The decision of the General Directorate of Registries and Notaries (Dirección General de Registros y Notariado  – “DGRN”) of 20th September 2019 ruled upon the need for the acceptance of the power of attorney granted to a natural person by the director of a company, which is a legal entity, for registration at the Commercial Registry.

In summary, the facts of the matter are, a legal entity, which is the director of a company, grants express power of attorney for the permanent exercise of the position of director, to a natural person; however, the registrar refuses registration, insofar as she understands that acceptance by the natural person is necessary in order for registration as a representative to take place.

For a better understanding of the premise  we must clarify that there are differences in the types of representation, thus it can be voluntary or legal.

The general rule in Spanish law is that powers of attorney, insofar as voluntary representation is concerned, given that they are unilateral acts granted by the appointing party, there is no need for express acceptance by the representative; and as a general rule, neither are they object  of obligatory registration at the Commercial Registry, although this is debatable since the legal  system would gain more security if the acts relative to powers of attorney (granting, revocation, etc.) were recorded with a registry which provided them with publicity. On the other hand, organic representation, that is to say representation exercised by a legal entity in order for it to operate in legal transactions, requires registration of the acceptance of the office with the Commercial Registry.

We must also bear in mind that the office of director may be held both by a natural person and a legal entity. Pursuant to article 212 of the Spanish Capital Companies Act, when a director is a legal entity,  the designation of just one natural person for the permanent exercise of the functions  corresponding to the office of director is required. Along these lines, article 236.5 states that this natural person appointed to exercise the functions of director must meet the legal requirements established for directors, and are submitted to the same duties (loyalty, etc.) and they must respond jointly and severally with the legal entity director.

According to the General Directorate, in this case a special situation exists regarding the representation exercised by the natural person: although they are not an organic representative (director) of the director company, the effects of this representation are being equated with the organic representation, although at the time of its inception, it is a matter of a voluntary power of attorney relationship. This is due to the fact that this natural person would be exercising the powers of the administrative body by virtue of the power granted to him.

The problem which arises in such a situation is the lack of a legal or regulatory provision which expressly requires the acceptance of the office by a natural person appointed as a representative of a legal entity director in order for registration to take place; such registration is required, among other reasons, due to the special responsibility of the directors derived from the exercise of their functions.
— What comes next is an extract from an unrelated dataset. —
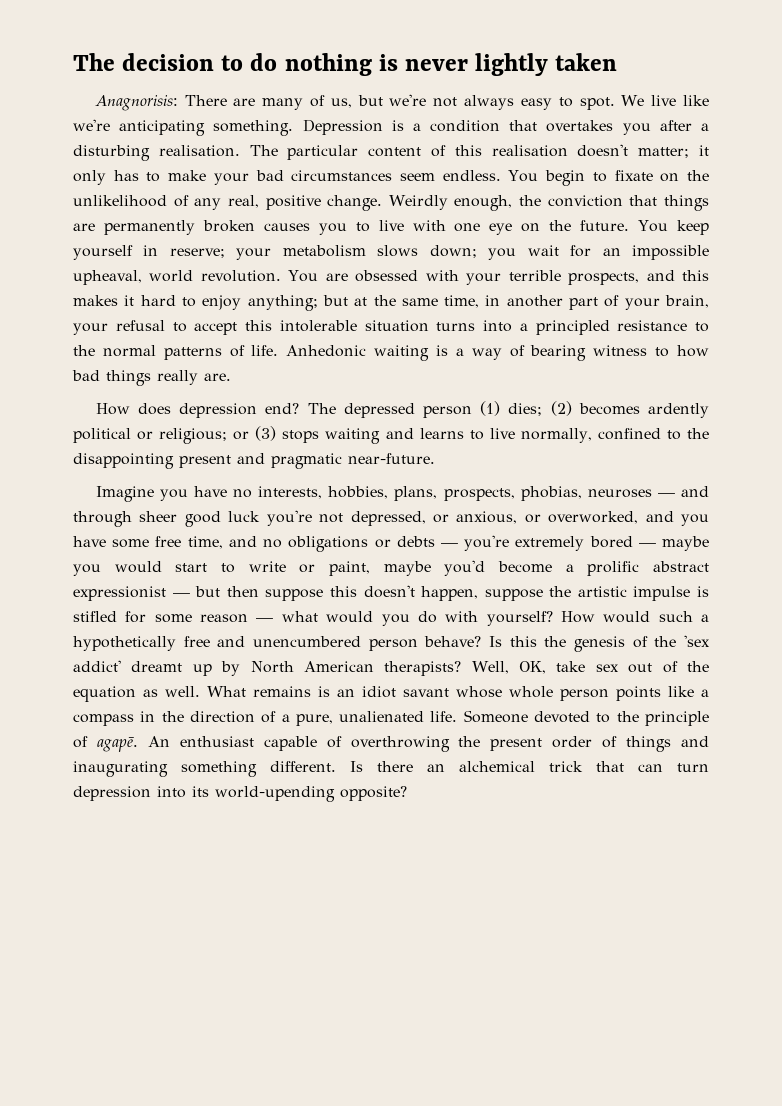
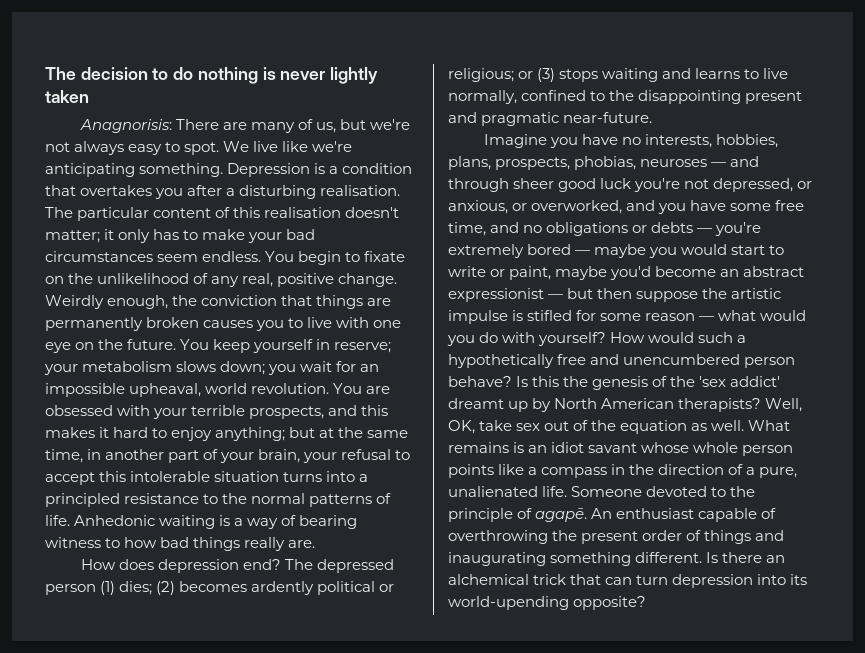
- Imagine you have no interests, hobbies, plans, prospects, phobias, neuroses — and through sheer good luck you're not depressed, or anxious, or overworked, and you have some free time, and no obligations or debts — you're extremely bored — maybe you would start to write or paint, maybe you'd become a prolific abstract expressionist — but then suppose this doesn't happen, suppose the artistic impulse is stifled for some reason — what would you do with yourself?
+ Imagine you have no interests, hobbies, plans, prospects, phobias, neuroses — and through sheer good luck you're not depressed, or anxious, or overworked, and you have some free time, and no obligations or debts — you're extremely bored — maybe you would start to write or paint, maybe you'd become an abstract expressionist — but then suppose the artistic impulse is stifled for some reason — what would you do with yourself?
However, the  General Directorate of Registries and Notaries, upholding the registrars decision, considers that it may be understood that the set of provisions of articles 212bis, 215 and 236 (which are those which require prior acceptance for the registration of the directors of the legal entities), and given the special responsibility of the natural person appointed by the legal entity director to exercise the functions of director, the prior acceptance of the appointment is required for the registration of this natural person as representative.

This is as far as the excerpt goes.